Outside Oleg’s Cakes was a concrete circus of coked up caffeine fiends, chain smoking already half-smoked cigarettes and chiming in and out through the front door of the shop, each time with a new conspiracy, or gripe. Chester, whom as his namesake implied, smoked chesterfields, wore a red beanie with a blue pom-pom on the top, heavily padded yellow mittens and a white wooled scarf that had yellowed from dried mucus and smoke. Inside the bottom left pocket of his green parka was always a half filled Mickey, assortments of dead lighters, dirty and dampened match books, and half century old, bubblegum caked coinage that rattled as he swung in and out through the door. 
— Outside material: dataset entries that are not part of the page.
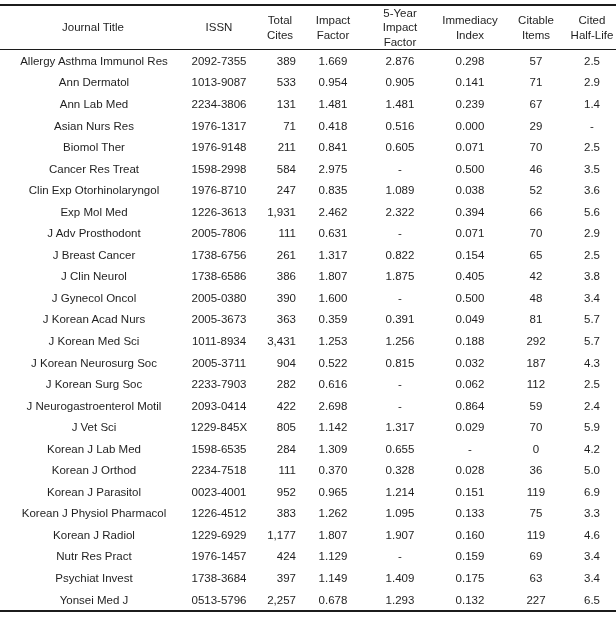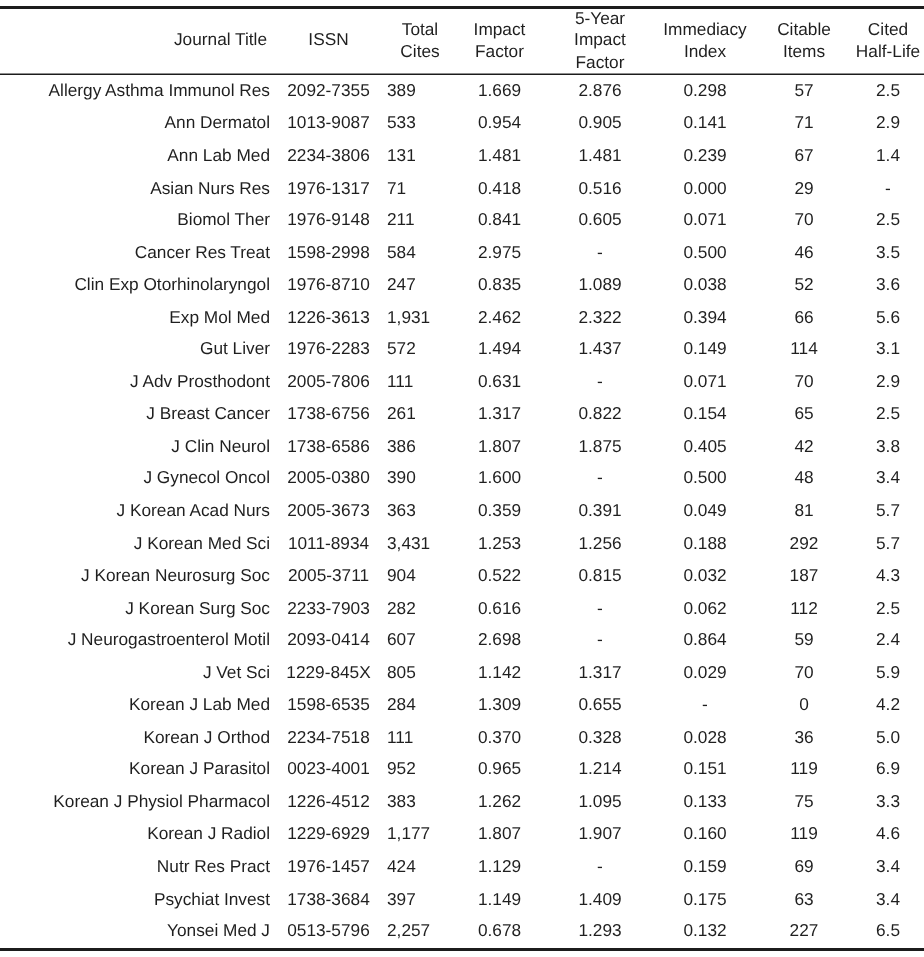--- a/index.html
+++ b/index.html
@@ -53,7 +53,7 @@
     white-space: nowrap;
     overflow: hidden;
   }
-  .align-left   { text-align: right;  padding-left: 8px; }
+  .align-left   { text-align: center;  padding-left: 8px; }
   .align-center { text-align: center; }
   .align-right  { text-align: left; padding-right: 6px; }
   th.align-left { padding-left: 8px; }

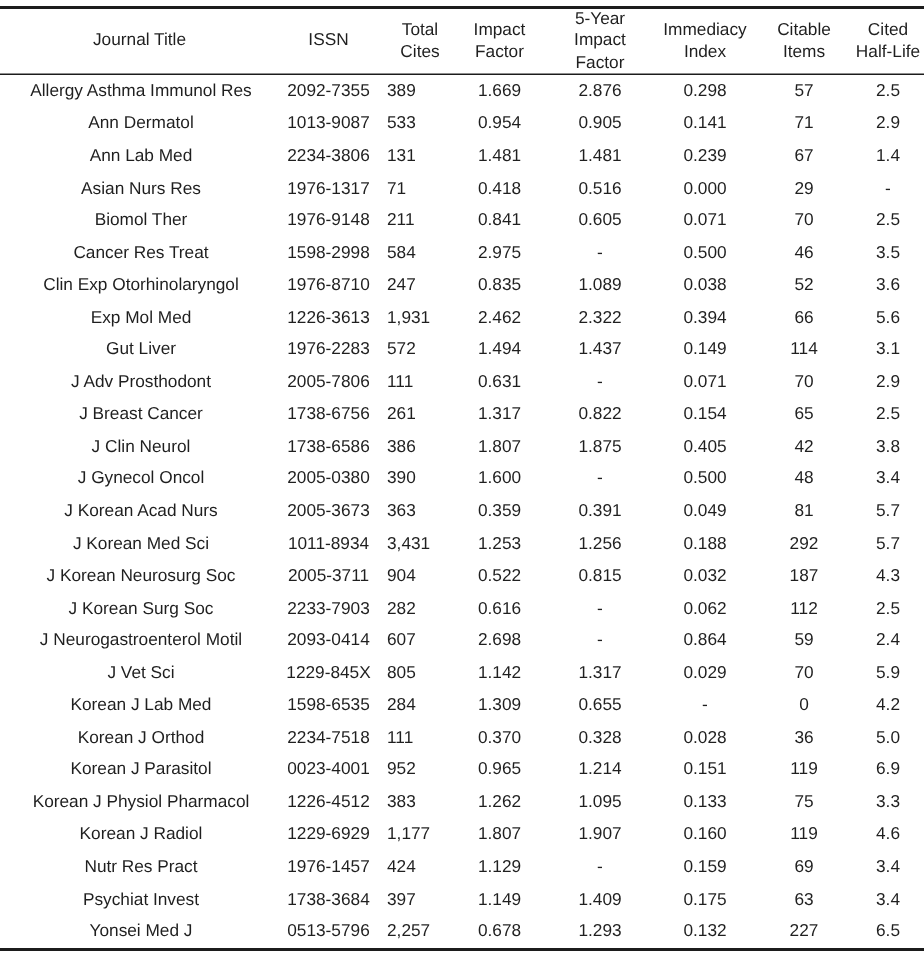--- a/index.html
+++ b/index.html
@@ -55,7 +55,7 @@
   }
   .align-left   { text-align: center;  padding-left: 8px; }
   .align-center { text-align: center; }
-  .align-right  { text-align: left; padding-right: 6px; }
+  .align-right  { text-align: right; padding-right: 6px; }
   th.align-left { padding-left: 8px; }
 </style>
 </head>

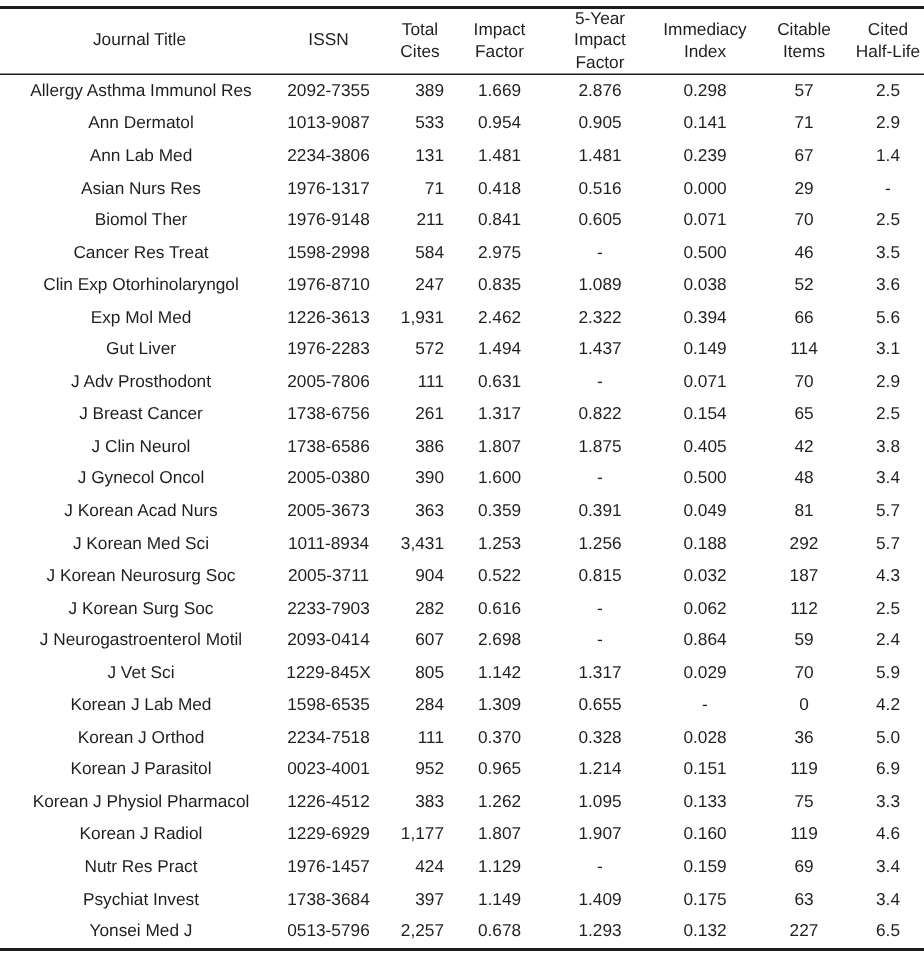--- a/index.html
+++ b/index.html
@@ -167,16 +167,6 @@
           <td class="align-center">5.6</td>
         </tr>
         <tr>
-          <td class="align-left">Gut Liver</td>
-          <td class="align-center">1976-2283</td>
-          <td class="align-right">572</td>
-          <td class="align-center">1.494</td>
-          <td class="align-center">1.437</td>
-          <td class="align-center">0.149</td>
-          <td class="align-center">114</td>
-          <td class="align-center">3.1</td>
-        </tr>
-        <tr>
           <td class="align-left">J Adv Prosthodont</td>
           <td class="align-center">2005-7806</td>
           <td class="align-right">111</td>

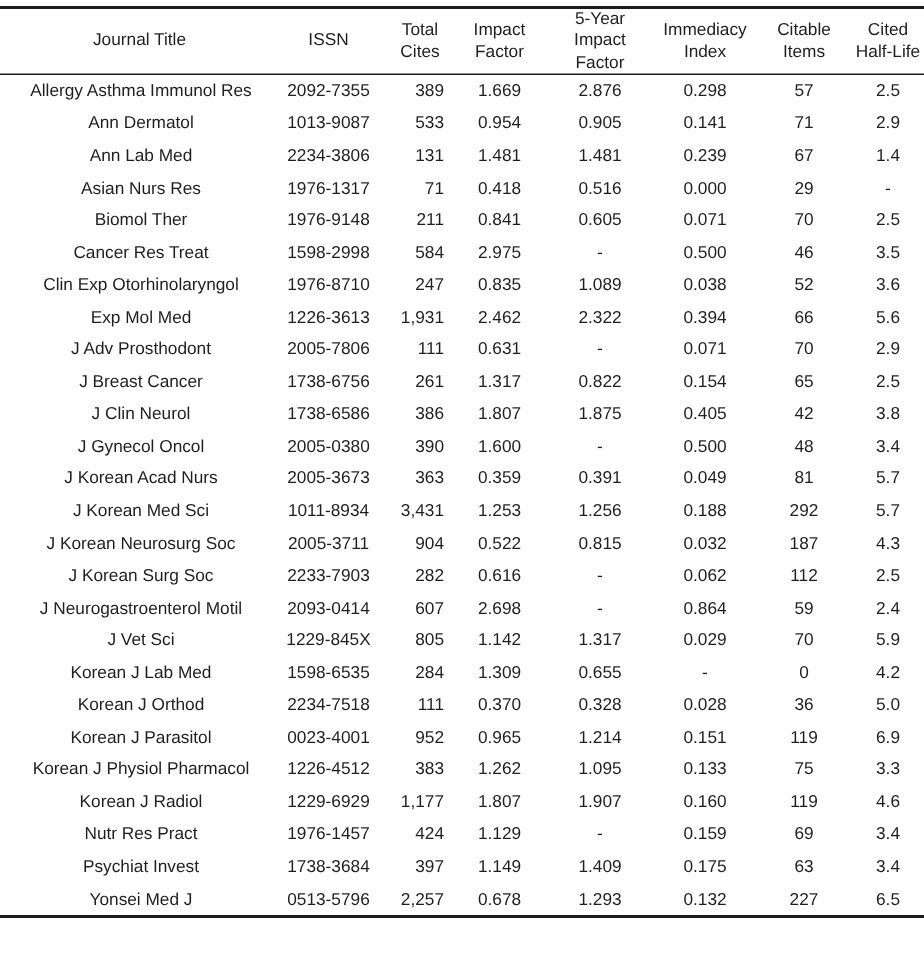--- a/index.html
+++ b/index.html
@@ -249,7 +249,7 @@
         <tr>
           <td class="align-left">J Neurogastroenterol Motil</td>
           <td class="align-center">2093-0414</td>
-          <td class="align-right">607</td>
+          <td class="align-right">422</td>
           <td class="align-center">2.698</td>
           <td class="align-center">-</td>
           <td class="align-center">0.864</td>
Rosa knew every sewer grate and every alleyway, every motel parking lot, every electrical tower, and every chain link in every schoolyard fence. She knew every liquor store, stairwell, playground, abandoned construction site, and every commercial sized dumpster. Her nightly walks took her into the deep underbelly of the city, where the bedrock was so frozen and ashen and trash laden, the only flowers growing sprouted from rusted cans, and were fed on a chemicalized soil.

Rosa developed an affinity for the suction of vents and the distant screeches of trains and the dying meows of stray cats amidst the silence of her high heeled footsteps and the vacuous little tunnels and the distant motorways rushing like ocean tides. She kept her eyes peeled near every closed up flower shop or gas station, every newspaper stand, cigar store, and any puff of smoke coming from any bar or all night gambling cafe. She poked her head into any dimly lit pub with an iridescent sign and she sniffed for the scent of drunken loneliness like an old and weathered vulture. Bus shelters, storefront awnings and little stoops front of street level apartments with flower pots that served as mass graves for cigarette butts and beer cans. 

She reaped the pavement of every underground parking lot, and haunted every concrete shopping complex, she invaded every underpass and pressed her face into every window of every little shop looking for someone to prey on. Somewhere, someone had to be looking for her, there had to be someone like her, wandering the deserted city streets, haunting every corner, glary eyes peeled in every other direction, attuned to every stirring sound, looking, waiting, searching....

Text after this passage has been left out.